Last week, Milwaukee Public Schools Superintendent Darienne Driver proposed a number of reforms to Milwaukee’s schools. Some of these ideas are not without merit.
It is, for example, probably a good idea to change a school schedule that was set during a time when many students needed to help on the farm. But this is hardly a game-changer. Indeed, although Driver does not propose it, it might be useful to explore a longer school year to reduce the well-established summer “brain drain” that tends to affect poor and minority students more than better-off students.
Other reforms could be beneficial, but may not go far enough to truly effect change in one of Wisconsin’s poorest performing districts. For example, it is unlikely that parents use a voucher to choose a private school simply because they “like” uniforms. What they really want is the discipline and higher expectations that those uniforms represent. Studies have found choice schools are effective at reducing crime, and report fewer 911 calls.
In other words, orderly schools require more than sartorial expectations. Is MPS willing to set the standards that a uniform requirement only symbolizes?
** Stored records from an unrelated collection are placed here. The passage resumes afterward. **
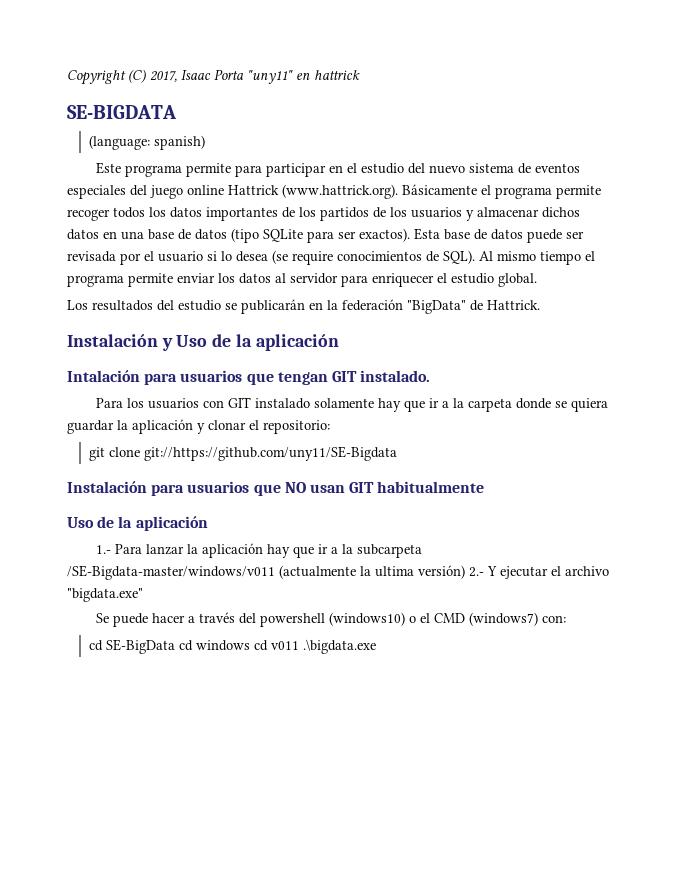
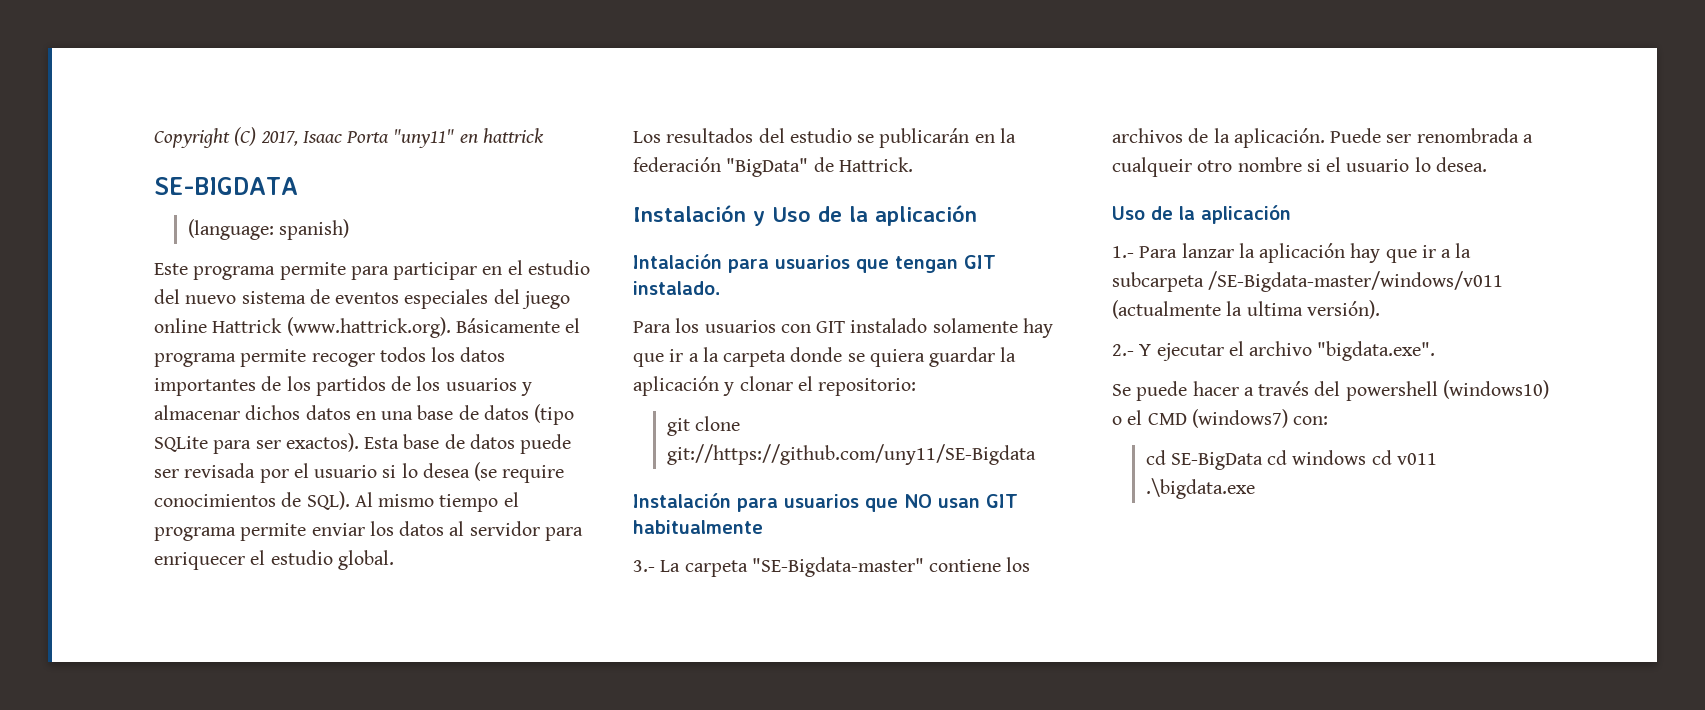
+ 3.- La carpeta "SE-Bigdata-master" contiene los archivos de la aplicación. Puede ser renombrada a cualqueir otro nombre si el usuario lo desea.
- 1.- Para lanzar la aplicación hay que ir a la subcarpeta /SE-Bigdata-master/windows/v011 (actualmente la ultima versión) 2.- Y ejecutar el archivo "bigdata.exe"
+ 1.- Para lanzar la aplicación hay que ir a la subcarpeta /SE-Bigdata-master/windows/v011 (actualmente la ultima versión).
+ 2.- Y ejecutar el archivo "bigdata.exe".

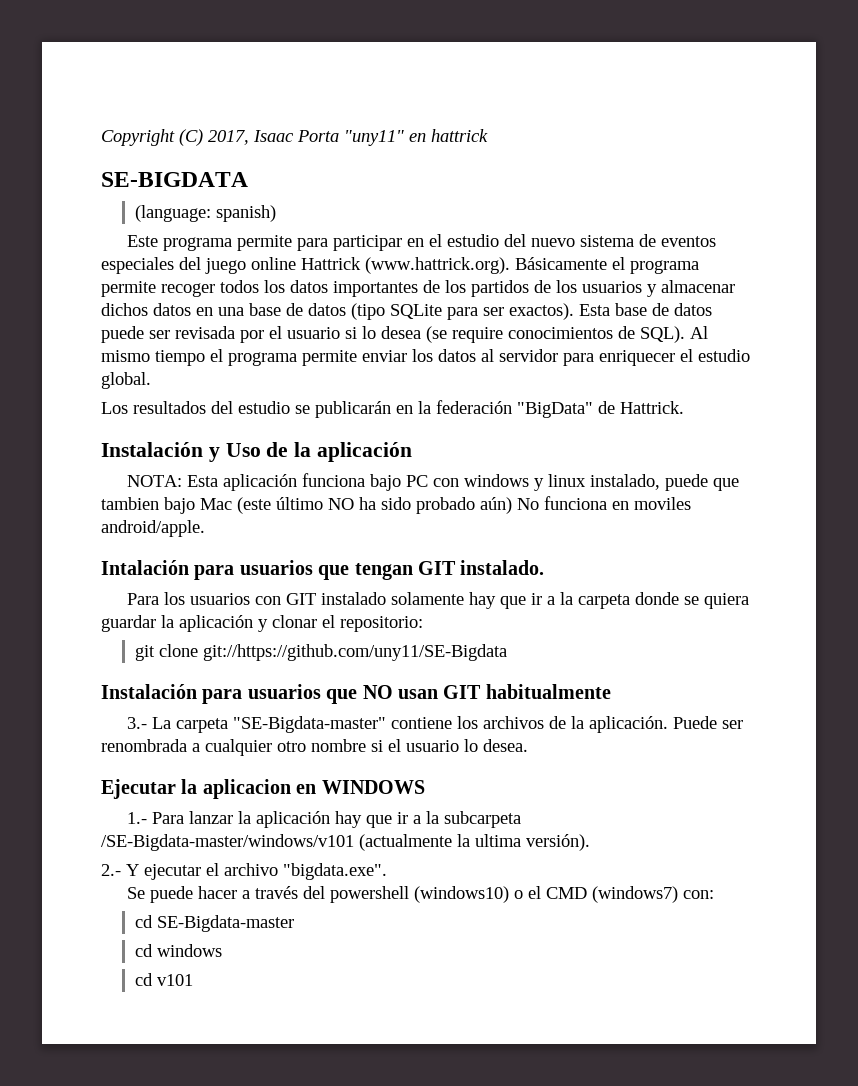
+ NOTA: Esta aplicación funciona bajo PC con windows y linux instalado, puede que tambien bajo Mac (este último NO ha sido probado aún) No funciona en moviles android/apple.
- Puede ser renombrada a cualqueir otro nombre si el usuario lo desea.
- Uso de la aplicación
+ Puede ser renombrada a cualquier otro nombre si el usuario lo desea.
+ Ejecutar la aplicacion en WINDOWS
- 1.- Para lanzar la aplicación hay que ir a la subcarpeta /SE-Bigdata-master/windows/v011 (actualmente la ultima versión).
+ 1.- Para lanzar la aplicación hay que ir a la subcarpeta /SE-Bigdata-master/windows/v101 (actualmente la ultima versión).
- cd SE-BigData cd windows cd v011 .\bigdata.exe
+ cd SE-Bigdata-master
+ cd windows
+ cd v101

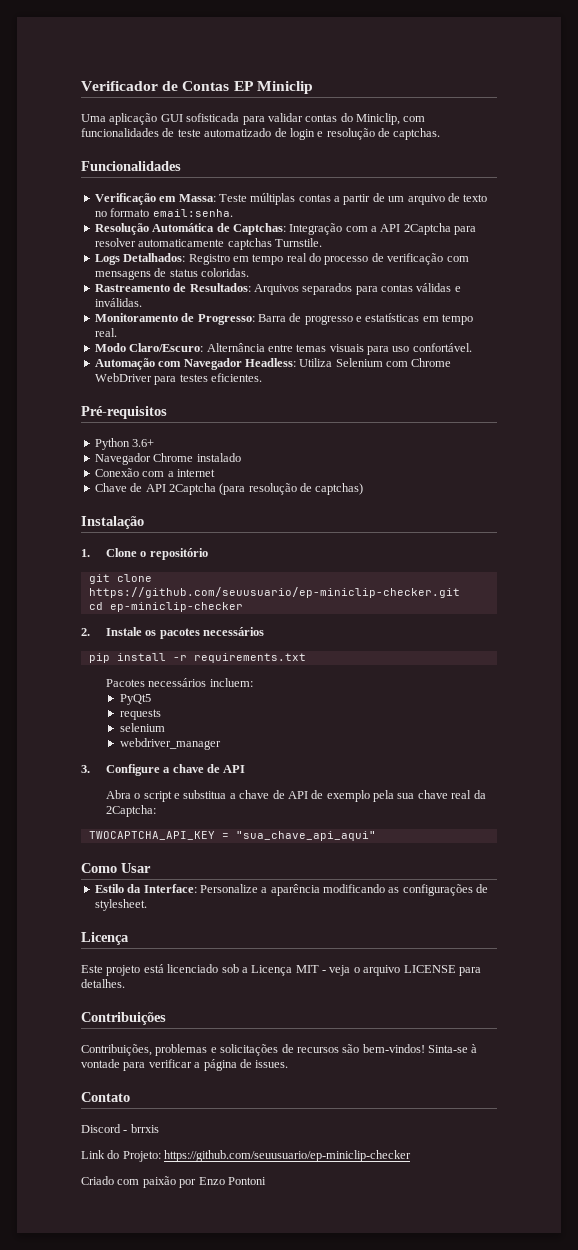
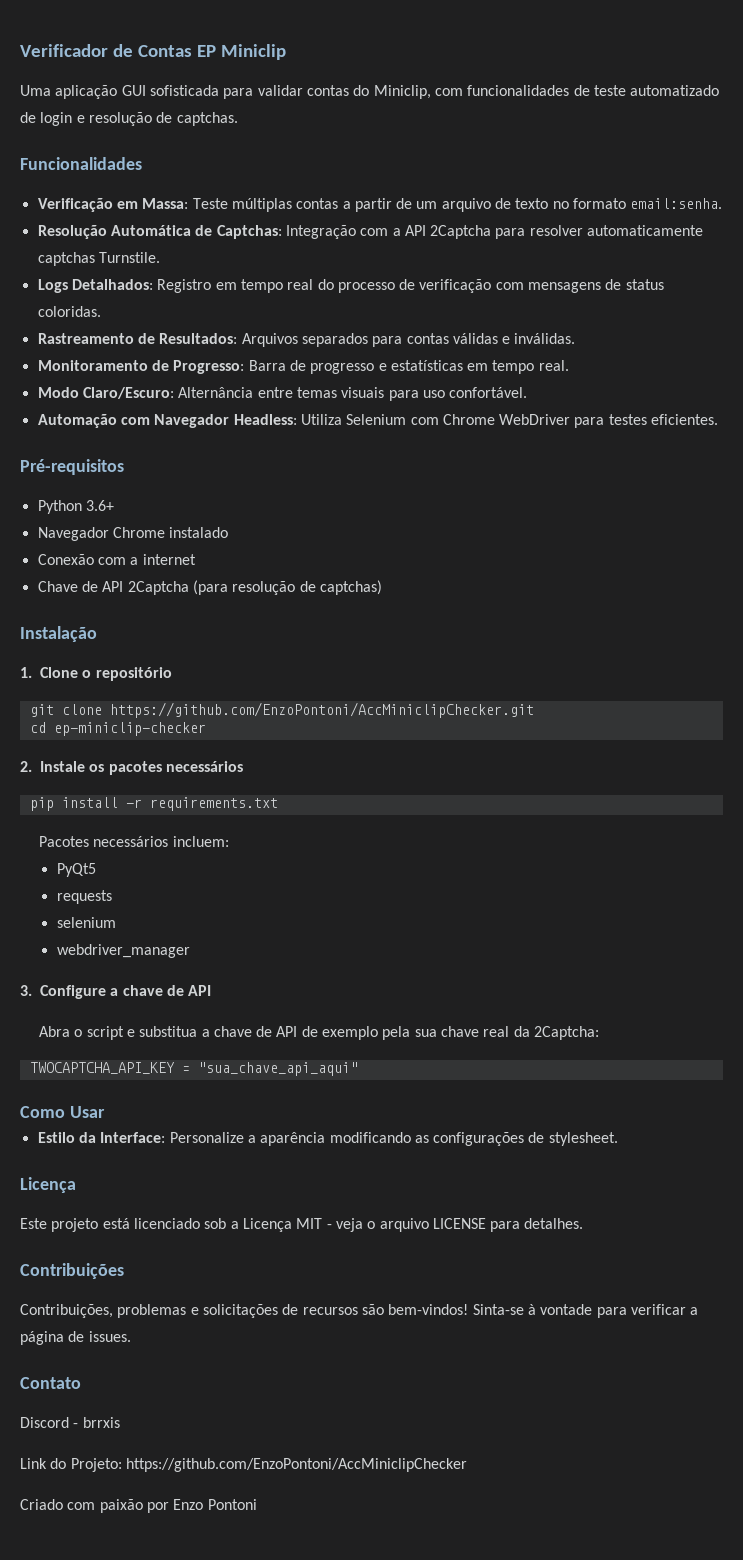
- git clone https://github.com/seuusuario/ep-miniclip-checker.git
+ git clone https://github.com/EnzoPontoni/AccMiniclipChecker.git
- Link do Projeto: https://github.com/seuusuario/ep-miniclip-checker
+ Link do Projeto: https://github.com/EnzoPontoni/AccMiniclipChecker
Principal coaching and staff changes may also be a step in the right direction. But one of the flaws in our public schools has been the lack of flexibility and teacher accountability that results from adopting a model of labor relations that was developed for mid-20th Century mass production facilities. Act 10 gives MPS the means to abandon that model. Will school officials now use it?
Where Driver’s recommendations become troubling is in their proposal to place control of charter authorizers in the hands of MPS. One of the central tenants of choice and charter systems is that diversity in school models and management, and not simply in race and ethnicity, matters.
Studies have found that limiting the number of charter school authorizers limits the variety of educational options that are available to students, thus impeding a central principle of chartering. Driver’s proposal is even more questionable when one considers that schools authorized by entities other than MPS are some of the best performing in Milwaukee.
Our own research has shown that so-called “independent charters” — schools authorized by local universities instead of MPS — score significantly higher on state exams and are more efficient with taxpayer money than MPS-authorized charters schools and standard public schools. A move to greater centralization is precisely what we do not need.
The accountability debate — for both public and private schools in the voucher program — is an important one and one that is too complex to be reduced to sound bites. Private schools, of course, are in a different position when it comes to accountability because they are not controlled by the state. That is not a drawback — it is a feature. While, as we have shown, private schools in the voucher program are every bit as “accountable” to the state as public schools, they are also accountable to parents who may “vote with their feet” if their children are not well-served.
Whatever additional accountability measures are chosen for schools participating in the voucher program should not be administered by MPS or DPI. Parental choice should be recognized as an important — perhaps even paramount — vehicle for accountability.
The bottom line is that MPS should get its own house in order before going after the MPCP or independent charter schools.